The additional financing supports irrigation development, environmental and social safeguards measures and local community development. Specifically, it will support the construction of improved housing in resettled communities, provide drinking water and sanitation and provide support to resettled populations, with a particular focus on vulnerable populations.

"Given the challenges facing the region, this funding will help the country adapt to the impacts of climate change by reducing beneficiaries' vulnerability to drought, promoting local adaptation measures and paving the way for renewable electricity in Niger," says Soukeyna Kane, World Bank Country Director for Niger. "In this time of the pandemic, ensuring access to water, sanitation and hygiene services is essential to prevent diseases like COVID-19. The jobs created will also help mitigate the negative economic impact of the pandemic".

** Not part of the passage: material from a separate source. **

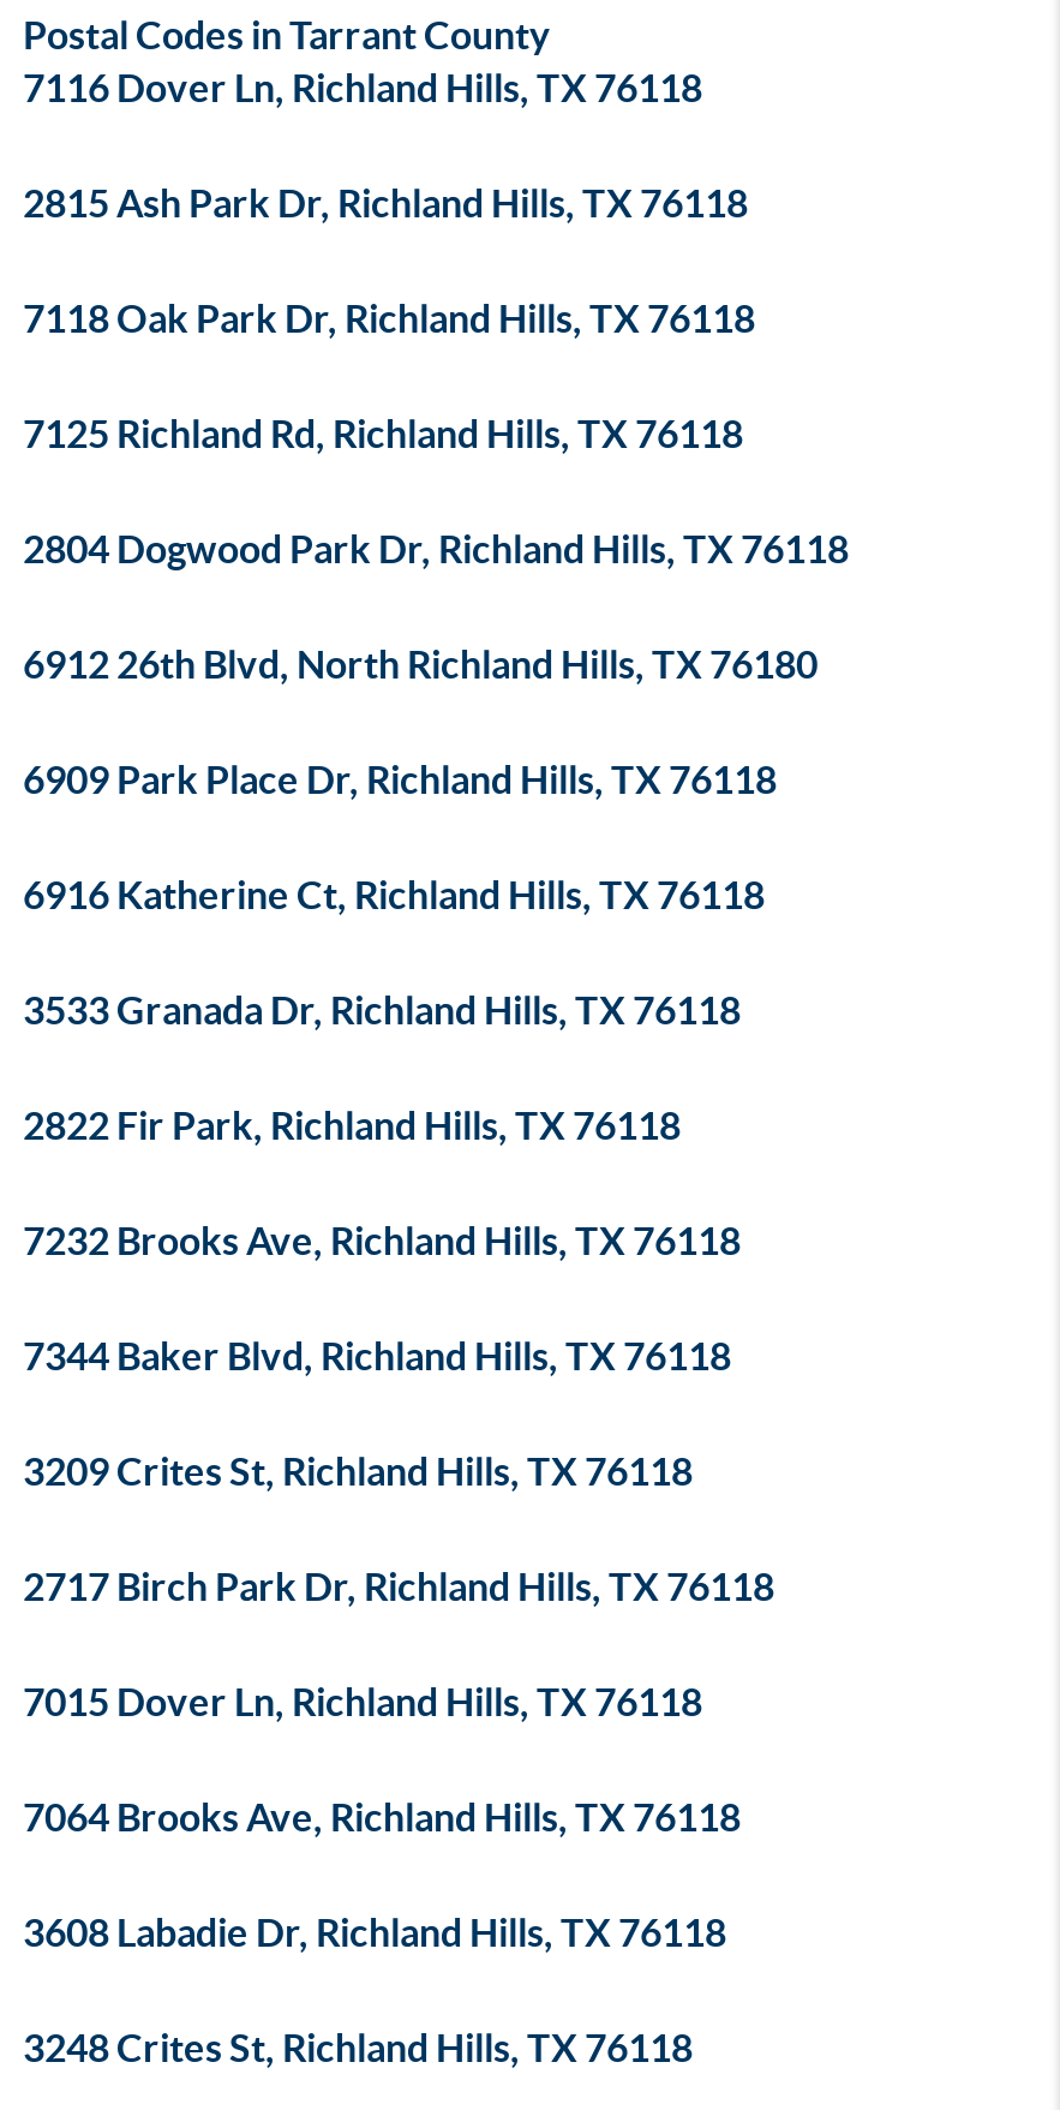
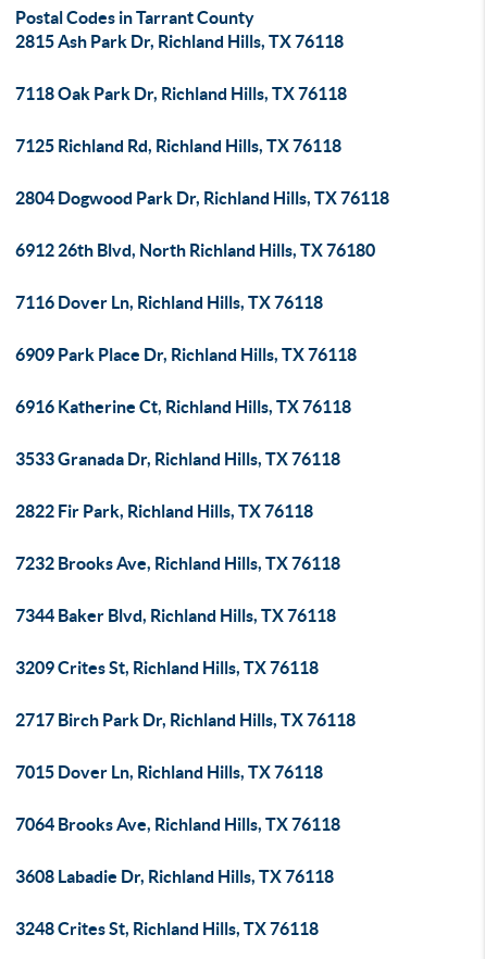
moved [23,66,702,109] -> [15,292,323,312]: 7116 Dover Ln, Richland Hills, TX 76118
moved [23,181,849,686] -> [15,32,389,260]: 2815 Ash Park Dr, Richland Hills, TX 76118 | 7118 Oak Park Dr, Richland Hills, TX 76118 | 7125 Richland Rd, Richland Hills, TX 76118 | 2804 Dogwood Park Dr, Richland Hills, TX 76118 | 6912 26th Blvd, North Richland Hills, TX 76180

Niger’s economy depends primarily on agriculture and is not well diversified. Agricultural production remains low due to limited access to high quality seeds, lack of availability of water in all seasons, poor irrigation systems and limited access to roads. As a result, people have challenges meeting their basic needs in terms of nutrition, housing, and access to essential services. In addition, Niger has one of the lowest electrification rates in the world, with only 13% of the population having access to electricty.

The Kandadji dam, with its reservoir and regulation system, will enhance the availability and management of water for agriculture development and increase capacity for renewable energy generation in the Niger part of the Niger basin. This will allow for the irrigation of 45,000 hectares of land and will produce an annual average of 629 GWh of additional electricity, which represents about half of Niger’s consumption in 2018.

The COVID-19 crisis and the ongoing security situation in Tillabery region in western Niger have worsened the country's economic situation. This additional financing will improve living conditions by providing improved housing and drinking water and sanitation to communities. It will also reduce the time spent by women to fetch water every day by installing standpipes closer to their homes and promote economic and livelihood opportunities for women and youth through income-generation activities.

"The Kandadji Program is a priority for the World Bank because it has the potential to transform the economy of Niger and provide important benefits across the Sahel region," said Deborah Wetzel, World Bank Director of Regional Integration for Africa. "In a region plagued by insecurity, this program aims to foster regional and local development to benefit the most vulnerable populations, as well as promote lasting peace in the region”. The project is financed by $100 million credit and a $50 million grant from IDA, including funds from the Regional IDA Window.

* The World Bank’s International Development Association (IDA), established in 1960, helps the world’s poorest countries by providing grants and low to zero-interest loans for projects and programs that boost economic growth, reduce poverty, and improve poor people’s lives. IDA is one of the largest sources of assistance for the world’s 76 poorest countries, 39 of which are in Africa. Resources from IDA bring positive change to the 1.6 billion people who live in IDA countries. Since 1960, IDA has supported development work in 113 countries. Annual commitments have averaged about $21 billion over the last three years, with about 61 percent going to Africa.